What is required –
Return every line from the one with "payment terms: 30 days -> on receipt" through the one with "total: 1663.36 -> 1047.55", inclusive, exactly as it appears below.

Data for analysis –
——————————
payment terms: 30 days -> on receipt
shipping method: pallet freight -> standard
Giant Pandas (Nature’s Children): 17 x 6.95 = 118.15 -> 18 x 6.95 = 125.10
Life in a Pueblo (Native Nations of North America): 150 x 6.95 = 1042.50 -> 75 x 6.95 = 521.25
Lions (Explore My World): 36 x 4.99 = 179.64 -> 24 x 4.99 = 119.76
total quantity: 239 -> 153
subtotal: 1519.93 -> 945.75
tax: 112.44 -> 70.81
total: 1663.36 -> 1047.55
——————————
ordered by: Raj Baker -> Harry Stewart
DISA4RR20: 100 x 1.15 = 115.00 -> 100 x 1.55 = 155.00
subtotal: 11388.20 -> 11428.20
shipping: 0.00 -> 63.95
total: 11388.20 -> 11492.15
——————————
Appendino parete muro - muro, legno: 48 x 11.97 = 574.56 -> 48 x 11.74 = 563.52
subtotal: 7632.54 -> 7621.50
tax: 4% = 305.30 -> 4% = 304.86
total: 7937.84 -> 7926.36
——————————
Problem solution –
payment terms: 30 days -> on receipt
shipping method: pallet freight -> standard
Giant Pandas (Nature’s Children): 17 x 6.95 = 118.15 -> 18 x 6.95 = 125.10
Life in a Pueblo (Native Nations of North America): 150 x 6.95 = 1042.50 -> 75 x 6.95 = 521.25
Lions (Explore My World): 36 x 4.99 = 179.64 -> 24 x 4.99 = 119.76
total quantity: 239 -> 153
subtotal: 1519.93 -> 945.75
tax: 112.44 -> 70.81
total: 1663.36 -> 1047.55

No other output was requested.